Gods if you will, or perhaps spiritual entities.
I wonder if in certain states of dreaming or on certain substances our brain/receiver is more receptive to these “signals”.
Perhaps bad trips … occur since you are in a receptive state “drugged lsd, etc” and a negative spiritual entity is able to access in this state.
Perhaps in a good trip … you are able to increase your signal reception to a greater will, a more benevolent, a spiritual entity that is more positive, creative, loving, forgiving, etc.
When you are cut off from these forces or the signal is diminished perhaps … depression sets in… no sense of purpose.. etc.
Would not expect to find a post like this on here. My totally unqualified intuition puts me somewhat in the panpsychist camp, that I'd crudely outline as "the brain does not produce consciousness but is more of an antenna that receives it."
While I dont ascribe any spirituality to these "entities" as you describe, I do wonder if they exist in some physical form. If they do we'll no doubt find and classify them eventually.
Reminds me a bit of the old modest mouse song stars are projectors. That song had a related idea that our consciousness is in the cosmos and beamed down to us. Drugs could be interrupting that beam or something like you said.

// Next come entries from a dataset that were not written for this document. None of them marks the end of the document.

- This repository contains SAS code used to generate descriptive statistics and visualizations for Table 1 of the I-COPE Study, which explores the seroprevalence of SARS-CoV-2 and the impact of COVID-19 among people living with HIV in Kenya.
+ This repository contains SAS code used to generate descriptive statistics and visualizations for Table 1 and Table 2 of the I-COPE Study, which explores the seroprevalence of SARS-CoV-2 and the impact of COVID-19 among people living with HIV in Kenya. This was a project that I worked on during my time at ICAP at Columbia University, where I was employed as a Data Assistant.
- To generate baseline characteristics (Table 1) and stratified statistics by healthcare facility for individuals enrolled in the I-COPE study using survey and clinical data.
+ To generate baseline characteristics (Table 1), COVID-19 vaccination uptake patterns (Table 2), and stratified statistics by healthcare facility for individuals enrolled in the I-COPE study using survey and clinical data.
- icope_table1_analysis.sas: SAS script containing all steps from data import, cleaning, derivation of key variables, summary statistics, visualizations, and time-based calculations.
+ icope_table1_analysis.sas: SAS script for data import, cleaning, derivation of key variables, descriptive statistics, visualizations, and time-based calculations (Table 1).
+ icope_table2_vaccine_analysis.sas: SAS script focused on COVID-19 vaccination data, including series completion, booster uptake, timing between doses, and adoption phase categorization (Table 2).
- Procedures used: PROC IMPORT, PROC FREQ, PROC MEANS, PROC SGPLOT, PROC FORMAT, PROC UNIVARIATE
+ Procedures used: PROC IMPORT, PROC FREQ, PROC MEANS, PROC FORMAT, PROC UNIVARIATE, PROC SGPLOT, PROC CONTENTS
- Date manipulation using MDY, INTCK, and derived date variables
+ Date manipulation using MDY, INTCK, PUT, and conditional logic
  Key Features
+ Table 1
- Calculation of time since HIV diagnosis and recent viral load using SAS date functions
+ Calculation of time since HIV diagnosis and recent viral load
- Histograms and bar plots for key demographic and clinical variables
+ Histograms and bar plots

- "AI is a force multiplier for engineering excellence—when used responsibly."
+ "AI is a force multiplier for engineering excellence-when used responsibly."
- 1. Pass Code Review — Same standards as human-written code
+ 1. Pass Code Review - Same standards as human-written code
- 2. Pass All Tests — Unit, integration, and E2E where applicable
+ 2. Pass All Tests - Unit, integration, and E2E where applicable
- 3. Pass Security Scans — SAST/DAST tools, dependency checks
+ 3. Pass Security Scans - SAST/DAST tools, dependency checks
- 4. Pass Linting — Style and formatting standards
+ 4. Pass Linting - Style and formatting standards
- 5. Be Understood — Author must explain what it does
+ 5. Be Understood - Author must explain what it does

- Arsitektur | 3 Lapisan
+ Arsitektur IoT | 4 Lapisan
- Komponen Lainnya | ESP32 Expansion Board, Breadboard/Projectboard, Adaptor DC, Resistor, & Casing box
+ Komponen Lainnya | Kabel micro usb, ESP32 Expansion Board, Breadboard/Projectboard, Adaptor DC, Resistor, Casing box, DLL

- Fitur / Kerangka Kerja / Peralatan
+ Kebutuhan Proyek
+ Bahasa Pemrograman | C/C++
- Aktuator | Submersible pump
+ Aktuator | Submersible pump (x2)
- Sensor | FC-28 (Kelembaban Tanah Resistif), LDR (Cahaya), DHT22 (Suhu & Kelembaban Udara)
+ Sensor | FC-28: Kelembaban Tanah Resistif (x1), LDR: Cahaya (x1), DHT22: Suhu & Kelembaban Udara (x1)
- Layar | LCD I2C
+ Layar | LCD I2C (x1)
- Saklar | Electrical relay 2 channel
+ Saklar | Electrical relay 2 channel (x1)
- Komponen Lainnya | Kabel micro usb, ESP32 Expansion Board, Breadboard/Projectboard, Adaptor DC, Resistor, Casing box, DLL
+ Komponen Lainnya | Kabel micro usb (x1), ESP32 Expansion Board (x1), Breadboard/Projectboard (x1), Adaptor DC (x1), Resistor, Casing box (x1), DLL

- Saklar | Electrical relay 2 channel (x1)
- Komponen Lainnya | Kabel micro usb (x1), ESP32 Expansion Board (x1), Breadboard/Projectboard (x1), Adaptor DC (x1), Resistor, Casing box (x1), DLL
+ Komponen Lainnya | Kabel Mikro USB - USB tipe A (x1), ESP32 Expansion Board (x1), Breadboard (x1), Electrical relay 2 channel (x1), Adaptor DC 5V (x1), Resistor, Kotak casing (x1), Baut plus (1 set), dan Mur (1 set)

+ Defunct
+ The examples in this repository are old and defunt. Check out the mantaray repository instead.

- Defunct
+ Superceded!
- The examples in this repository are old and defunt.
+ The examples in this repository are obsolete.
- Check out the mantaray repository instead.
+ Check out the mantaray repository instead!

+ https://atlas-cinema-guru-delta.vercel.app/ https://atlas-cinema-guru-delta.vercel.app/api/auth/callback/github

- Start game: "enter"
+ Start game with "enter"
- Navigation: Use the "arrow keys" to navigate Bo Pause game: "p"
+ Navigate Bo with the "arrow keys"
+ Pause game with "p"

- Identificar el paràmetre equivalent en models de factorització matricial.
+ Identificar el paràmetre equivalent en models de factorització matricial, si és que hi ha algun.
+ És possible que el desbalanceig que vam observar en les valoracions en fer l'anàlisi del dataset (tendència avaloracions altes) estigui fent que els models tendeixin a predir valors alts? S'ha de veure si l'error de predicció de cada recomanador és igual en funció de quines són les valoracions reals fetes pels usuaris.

It’s an interesting thought.
This mirrors my experience with shrooms and depression, specifically the quote:
> I felt like I was exhaling after a life spent holding my breath.
Splendid stuff you can grow yourself for <$100, but it's also exciting to watch it become more legal in places and easier to access. Seems that we're finally recovering from the exuberance of the 60s.
One guy was supposed to write a comment here, but he had a really bad trip that flipped up his mind, so we'll never know about his opinion. Everyone else had a more or less positive "experience".
Just a small thing on my part, but LSD has helped me enjoy music much more in my daily life. Basically, listening to it while high helped me notice the patterns, rythms, lyrics, etc. much easier and I've been able to transfer that to my daily life.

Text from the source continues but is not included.